朗?胡路起亞伢原本就在跟前了,它無聲無息,加上這邊吵吵鬧鬧,就不知道它在這裡。  可是,它此時怎麽就發聲、發……風,好啊,看闊力啄我,它看不過眼,才……

  挹婁想到這裡翻身打滾地笑了起來,他指著闊力說,“闊力呀,你個小比崽子,這回有了朗·胡路起亞伢了,看你還敢不敢和我逞強了!”

  挹婁在地上滾著笑著。好一會兒,他才停了下來,擺出一個“太”字,那麽直挺挺地躺在那裡。

  他的思維,現在碎片化:

  闊力。

  闊力阻止軟風。

  軟風在西屋邊哭邊罵。

  闊力。

  他摟著暖雪往古樹林裡走。

  暖雪一句句巴結、討巧的話。

  艮莉。

  闊力衝暖雪後心就是一口。

  挹婁一下子挺坐起來,他明白了闊力的意圖,他象闊力招了一下手,說,“闊力,你是在幫我嗎?你護著我,不讓別人侵犯我?可是,要是那樣,你就不能和朗?胡路起亞伢在一起,而和我在一起,日夜不分。”

  闊力“噶”地叫了一聲。

  “你要聽懂我的話,你就連連叫兩聲。”

  闊力真的連著叫了兩聲!

  “好,哥們兒,”挹婁從地上站了起來,“走,回去,睡覺!你就蹲在炕沿上,不讓任何人靠近我!靠近者,啄。啄無赦!”

  挹婁說完,就往暖客閣走去,闊力在他後邊,跨著大步,緊緊跟在後邊。

  來到暖客閣,挹婁拉開門,走了進去。

  西屋傳來軟風的聲音,“誰呀?”

  挹婁假裝沒聽到,徑直向東屋走去。

  軟風出溜一下下了炕,小身體貼近門邊,側耳向外邊聽去,她聽到東屋開門的聲音,而且,走路的聲音,不像一個人,像是兩個……人?還不像人的腳步聲,啊!是他的那個鷹?闊力?闊力不是跟那個朗·胡路起亞伢去了嗎?難道它又跟著他回來了?

  不能啊。

  細想想,昨天晚上,不是他挑唆的闊力,是闊力自己得瑟地橫到他和她之間的。

  要是這樣,他今天應該把那個瘟死的鷹支走,好和我成就好事……無法想象那將會是個什麽樣子,可是,不那樣,不行啊,要那樣了,他就認成我是他的妻子了,不管怎樣,也不會挑唆朗·胡路起亞伢噴我一鼻子了。

  是啦,他沒把那隻鷹弄回來。

  “額依根哈哈(妻子對丈夫的稱呼),”軟風把門掀開一條小縫兒,在門縫兒裡叫挹婁,“是你嗎?……你回來了……沒去看看咱們的朗·胡路起亞伢呀?”

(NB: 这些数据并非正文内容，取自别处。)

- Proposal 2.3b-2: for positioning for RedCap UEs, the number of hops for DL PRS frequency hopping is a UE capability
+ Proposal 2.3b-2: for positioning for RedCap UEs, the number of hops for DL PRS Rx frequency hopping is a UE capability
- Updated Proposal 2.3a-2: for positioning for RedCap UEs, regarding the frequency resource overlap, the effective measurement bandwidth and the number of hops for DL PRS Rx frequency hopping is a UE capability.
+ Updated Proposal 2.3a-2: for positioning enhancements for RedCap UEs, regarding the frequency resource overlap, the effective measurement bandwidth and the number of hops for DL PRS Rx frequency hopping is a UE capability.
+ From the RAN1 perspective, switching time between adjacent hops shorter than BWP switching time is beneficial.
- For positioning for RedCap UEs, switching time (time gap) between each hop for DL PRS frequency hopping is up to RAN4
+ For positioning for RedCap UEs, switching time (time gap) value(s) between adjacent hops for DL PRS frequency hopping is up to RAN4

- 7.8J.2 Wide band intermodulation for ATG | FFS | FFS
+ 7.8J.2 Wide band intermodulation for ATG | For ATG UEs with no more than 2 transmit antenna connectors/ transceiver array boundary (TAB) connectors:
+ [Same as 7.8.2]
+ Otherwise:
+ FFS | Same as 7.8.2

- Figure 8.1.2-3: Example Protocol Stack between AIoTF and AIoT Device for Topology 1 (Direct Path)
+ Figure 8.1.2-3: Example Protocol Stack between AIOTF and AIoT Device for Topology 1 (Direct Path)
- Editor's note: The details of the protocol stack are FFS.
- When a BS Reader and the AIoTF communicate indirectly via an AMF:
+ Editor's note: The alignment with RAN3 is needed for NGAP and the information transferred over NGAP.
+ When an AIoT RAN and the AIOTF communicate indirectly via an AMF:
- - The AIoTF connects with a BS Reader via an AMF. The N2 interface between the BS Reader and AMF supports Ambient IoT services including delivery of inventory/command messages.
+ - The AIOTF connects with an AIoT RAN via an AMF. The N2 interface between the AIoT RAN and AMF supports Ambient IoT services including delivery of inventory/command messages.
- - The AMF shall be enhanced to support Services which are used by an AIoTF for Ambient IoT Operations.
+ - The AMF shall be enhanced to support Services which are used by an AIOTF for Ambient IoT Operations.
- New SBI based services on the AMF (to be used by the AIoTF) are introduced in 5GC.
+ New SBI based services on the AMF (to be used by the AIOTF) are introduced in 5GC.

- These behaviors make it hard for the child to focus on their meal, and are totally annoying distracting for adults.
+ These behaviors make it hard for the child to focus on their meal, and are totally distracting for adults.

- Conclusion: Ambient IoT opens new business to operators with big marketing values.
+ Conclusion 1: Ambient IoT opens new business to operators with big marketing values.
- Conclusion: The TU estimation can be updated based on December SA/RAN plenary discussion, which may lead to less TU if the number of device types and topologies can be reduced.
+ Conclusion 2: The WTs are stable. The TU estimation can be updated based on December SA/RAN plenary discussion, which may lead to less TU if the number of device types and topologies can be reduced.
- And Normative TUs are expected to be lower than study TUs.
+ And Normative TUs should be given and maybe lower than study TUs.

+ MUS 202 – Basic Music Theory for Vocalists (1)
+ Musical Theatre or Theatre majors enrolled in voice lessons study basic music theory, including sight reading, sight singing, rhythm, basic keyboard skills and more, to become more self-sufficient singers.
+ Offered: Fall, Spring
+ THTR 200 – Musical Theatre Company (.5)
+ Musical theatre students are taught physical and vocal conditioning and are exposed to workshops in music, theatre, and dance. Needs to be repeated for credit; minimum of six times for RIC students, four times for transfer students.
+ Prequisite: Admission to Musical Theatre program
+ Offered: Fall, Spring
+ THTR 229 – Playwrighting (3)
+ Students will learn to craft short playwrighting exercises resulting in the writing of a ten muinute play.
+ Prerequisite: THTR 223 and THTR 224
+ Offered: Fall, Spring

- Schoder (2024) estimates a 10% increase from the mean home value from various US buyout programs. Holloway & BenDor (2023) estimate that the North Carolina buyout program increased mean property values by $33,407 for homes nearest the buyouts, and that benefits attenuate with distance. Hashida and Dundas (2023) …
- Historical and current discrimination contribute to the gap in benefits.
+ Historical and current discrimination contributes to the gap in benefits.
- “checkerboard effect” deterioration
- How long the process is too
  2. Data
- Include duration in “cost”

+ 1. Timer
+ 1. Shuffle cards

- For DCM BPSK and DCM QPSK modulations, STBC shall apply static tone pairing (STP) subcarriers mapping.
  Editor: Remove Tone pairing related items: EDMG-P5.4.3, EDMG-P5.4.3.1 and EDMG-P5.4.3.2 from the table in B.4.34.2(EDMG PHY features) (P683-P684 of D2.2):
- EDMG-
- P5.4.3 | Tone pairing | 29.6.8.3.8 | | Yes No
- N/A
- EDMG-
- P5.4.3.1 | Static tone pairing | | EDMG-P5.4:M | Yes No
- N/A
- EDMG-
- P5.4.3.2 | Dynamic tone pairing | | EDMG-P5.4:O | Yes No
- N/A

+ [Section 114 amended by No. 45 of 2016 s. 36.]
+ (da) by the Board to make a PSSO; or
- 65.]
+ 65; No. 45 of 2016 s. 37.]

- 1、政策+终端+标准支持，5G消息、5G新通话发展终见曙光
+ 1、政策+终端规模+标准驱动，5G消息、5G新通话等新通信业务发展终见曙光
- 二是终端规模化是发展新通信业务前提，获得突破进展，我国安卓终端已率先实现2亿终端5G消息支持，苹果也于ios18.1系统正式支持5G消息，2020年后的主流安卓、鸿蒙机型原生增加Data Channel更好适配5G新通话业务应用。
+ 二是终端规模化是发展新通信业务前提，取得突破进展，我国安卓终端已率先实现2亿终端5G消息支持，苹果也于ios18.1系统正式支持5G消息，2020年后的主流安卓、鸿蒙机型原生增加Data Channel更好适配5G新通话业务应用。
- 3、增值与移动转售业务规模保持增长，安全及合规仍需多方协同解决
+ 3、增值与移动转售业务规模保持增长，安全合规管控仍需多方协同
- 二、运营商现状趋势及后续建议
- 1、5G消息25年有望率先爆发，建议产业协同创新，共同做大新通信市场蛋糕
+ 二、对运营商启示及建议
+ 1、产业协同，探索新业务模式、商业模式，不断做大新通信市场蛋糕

  挹婁在東屋,想接上她的話,嘴都張開,又想起什麽,閉上了。索性,脫吧脫吧,躺了下去。看到闊力跳上了炕沿,他“噗”的一口,吹滅了燈。

  東屋一黑,暖風一怔。但她想一想,兀自笑了。

  暖風挺起了腰身,往兩隻手心輕輕吐了兩口唾沫,往頭上抹了兩下,抻抻衣衫,晃了兩下肩膀, 就從門縫裡側身鑽了出去。到了外邊,她把著門邊,輕輕地把門合上了。然後,輕手輕腳地向東屋走去。

  來到東屋的門邊,她用一根指頭輕輕地撓了幾下門板,柔聲地說,“額依根哈哈,你可別睡了呀,等等我呀……”

  挹婁在黑暗中對闊力向門口指了指。

  鷹最是夜視眼,它把挹婁的手勢看得清清楚楚的,挹婁的意思理解得明明白白的。它悄無聲息蹦到地上,拉著大步,把抓耗子的技巧拿了出來,踏雪無痕地來到門邊。

  挹婁把身子翻了過來,下巴抵在枕頭上,閃著眼,等著看熱鬧。

  門外的暖風,不知屋裡有了埋伏,她仍舊俏沒聲息地把門掀開一道縫,身子往裡閃進去,閃進去一半,一腳門裡一腳門外的時候,她看到暗夜中鷹的眼,那眼是熒黃色的,微微泛著綠光,正凶狠地盯著她。

  軟風一凜。

  還好,她的動作不大,一點點地往外抽身子。

  要這樣下去,軟風肯定安然無恙的,可是,她往外抽腳的時候,腳被門邊擋了一下,這一擋,她的心就慌了,就不管不顧地往西屋逃去,邊逃邊喊“救命!”

  闊力撈著了她的小腿,著著實實地啄了一口。

  挹婁忍不住大笑。

  軟風進了她的屋裡,手捂住她的心臟,停了一會,然後,扯起脖子大罵道,“臥槽你八輩祖宗啊!挹婁!”

  挹婁在那邊,把被子蒙在頭上。